Heterozygous loss-of-function variants in GCK cause persistent, mildly elevated plasma glucose beginning at birth. Recently, clinical phenotype created by deleterious variants in GCK is called GCK-MODY, although currently registered as "MODY, type 2" (maturity-onset diabetes of the young type 2, MODY2, MIM # 125851) in OMIM. The hyperglycemia of GCK-MODY is a benign and non-progressive condition, usually suspected upon detection of hyperglycemia in adulthood.

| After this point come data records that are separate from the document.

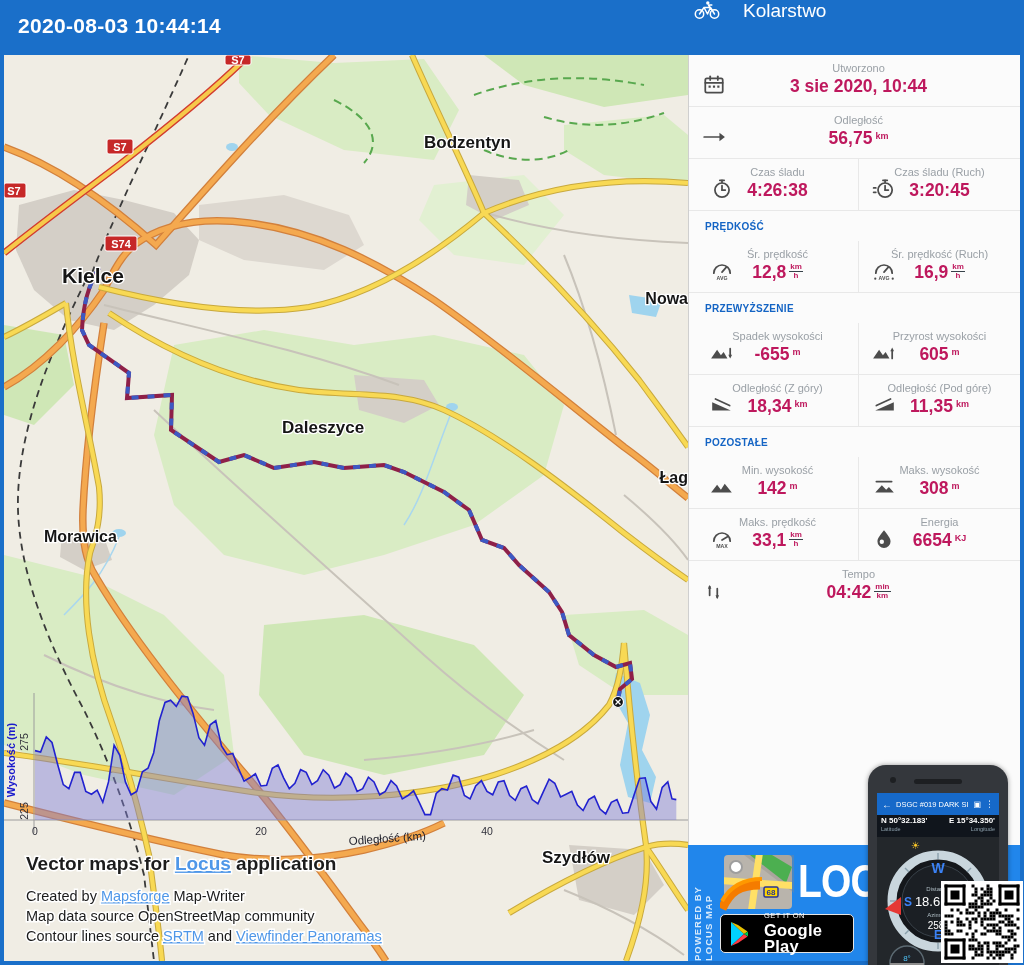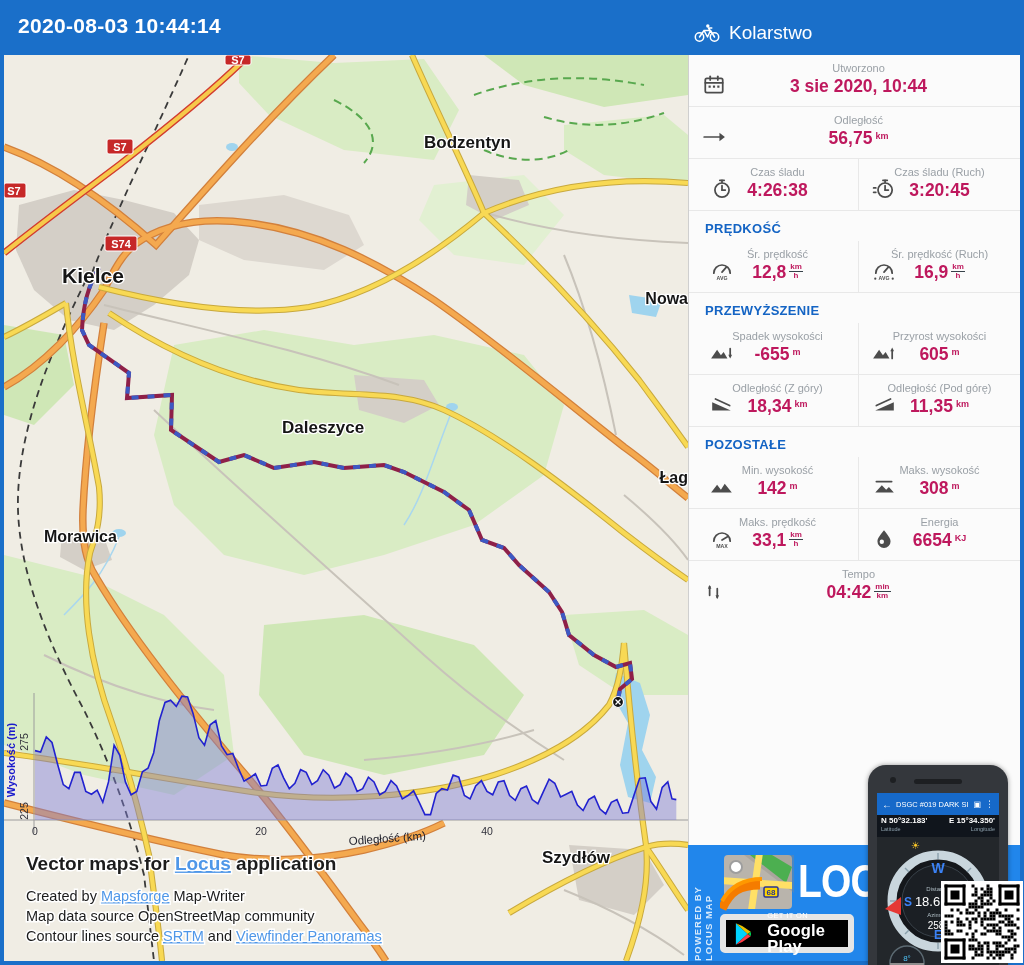--- a/index.html
+++ b/index.html
@@ -8,7 +8,7 @@
   
   .header{position:absolute;left:0;top:0;width:1024px;height:55px;background:#1a6fc9;color:#fff;}
   .header .ts{position:absolute;left:18px;top:14px;font-size:21px;font-weight:bold;letter-spacing:.3px;}
-  .actgrp{position:absolute;left:694px;top:0;height:66px;display:flex;align-items:center;gap:9px;}
+  .actgrp{position:absolute;left:694px;top:0;height:66px;display:flex;gap:23px;}
   .actgrp .act{font-size:19px;color:#fff;}
   
   .mapwrap{position:absolute;left:4px;top:55px;width:684px;height:906px;background:#f0ede4;}

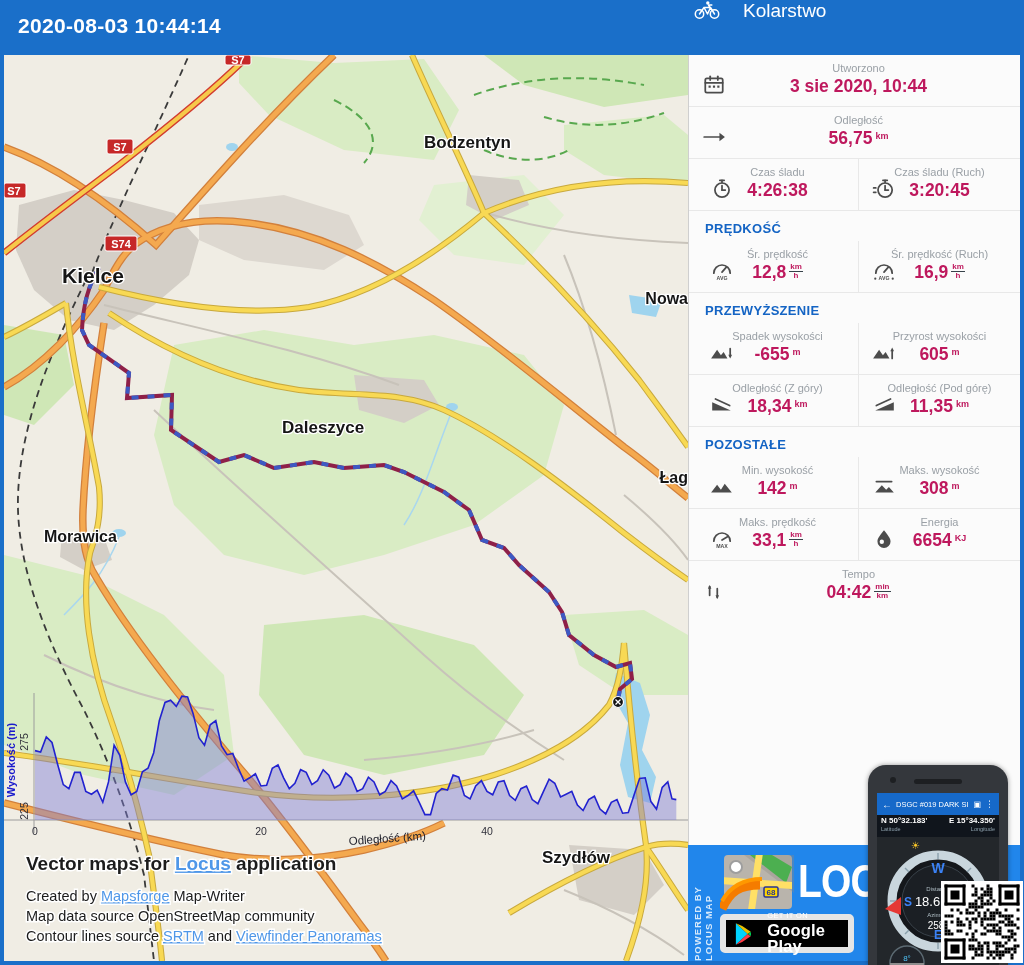--- a/index.html
+++ b/index.html
@@ -31,7 +31,7 @@
   .frac{display:inline-block;vertical-align:middle;position:relative;top:-2px;margin-left:3px;text-align:center;}
   .frac .n{display:block;font-size:8px;line-height:8px;font-weight:bold;border-bottom:1px solid #37424a;padding:0 1px;}
   .frac .d{display:block;font-size:8px;line-height:8px;font-weight:bold;}
-  .shead{height:30px;padding:10px 16px 0;color:#1464c4;font-weight:bold;font-size:13px;letter-spacing:.3px;}
+  .shead{height:30px;padding:10px 16px 0;color:#1464c4;font-weight:bold;font-size:10px;letter-spacing:.3px;}
   .ico{stroke:#4c4c4c;stroke-width:1.6;fill:none;stroke-linecap:round;stroke-linejoin:round;}
   .ico .f{fill:#4c4c4c;stroke:none;}
   .ico .t{fill:#4c4c4c;stroke:none;font-size:4.8px;font-weight:bold;}

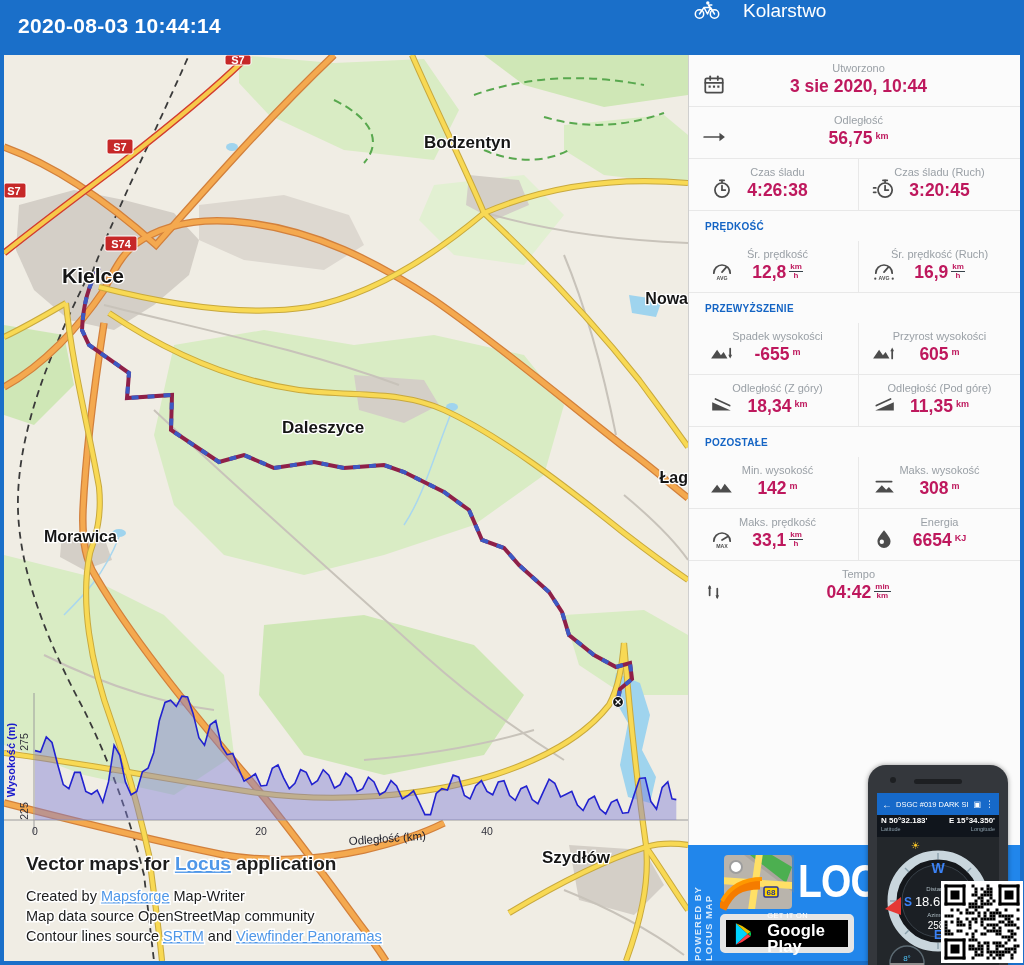--- a/index.html
+++ b/index.html
@@ -41,7 +41,7 @@
   .logoicon{position:absolute;left:32px;top:8px;width:74px;height:58px;}
   .locus{position:absolute;left:110px;top:8px;font-size:47px;font-weight:bold;color:#fff;transform:scaleX(.83);transform-origin:left top;letter-spacing:-1px;}
   .locusmap{position:absolute;left:244px;top:4px;font-size:17px;font-weight:bold;color:#fff;}
-  .playbadge{position:absolute;left:32px;top:69px;width:134px;height:39px;background:#000;border:6px solid #e5e5e5;border-radius:5px;display:flex;align-items:center;padding:0 9px;gap:16px;cursor:pointer;}
+  .playbadge{position:absolute;left:32px;top:69px;width:134px;height:39px;background:#000;border:1px solid #e5e5e5;border-radius:5px;display:flex;align-items:center;padding:0 9px;gap:16px;cursor:pointer;}
   .playbadge .txt{color:#fff;line-height:1;}
   .playbadge .txt .s1{display:block;font-size:7.5px;letter-spacing:.4px;margin-bottom:2px;}
   .playbadge .txt .s2{display:block;font-size:16.5px;font-weight:bold;letter-spacing:.2px;}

Medication is not essential, nevertheless, pregnant females may require special attention. Here, we report recurrent and novel GCK variants detected in 43 pediatric patients who were investigated for hyperglycemia by the referring pediatric endocrinologist. Electronic medical records (EMR) of the patients were collected and reviewed retrospectively. All patients applied to Ankara City Hospital between April 2019 and June 2022. GCK variants were screened on NovaSeq 6000 next-generation sequencing platform (Illumina). Variants detected in GCK were checked with recent literature for a proper pathogenicity classification. In 43 patients, 28 distinct GCK variants were identified. Of these variants, 25 were classified as likely pathogenic/pathogenic variants (c.1342G>A, c.112C>T, c.1178T>C, c.130G>A, c.565A>G, c.208+3A>T, c.349G>C, c.863+5G>A, c.214G>A, c.1292C>A, c.830_831delTG, c.106C>T, c.572G>A, c.107G>C, c.454T>C, c.793G>A, c.645C>A, c.377T>A, c.667G>A, c.46-1G>A, c.149A>C, c.1079C>G, c.401T>C, c.758T>G, c.467_483+6del; NM_000162.5), while remaining 3 variants (c.950A>C, c.186G>T, c.188G>A; NM_000162.5) were classified as variant of uncertain significance. According to the variant effect, missense variants accounted for the majority (71%; 20/28), followed by splice junction (14%; 4/28), premature termination (7%; 2/28), frameshift (4%; 1/28), and synonymous (4%; 1/28) alterations. There were 3 novel variants: c.830_831del, c.377T>A, c.467_483+6del.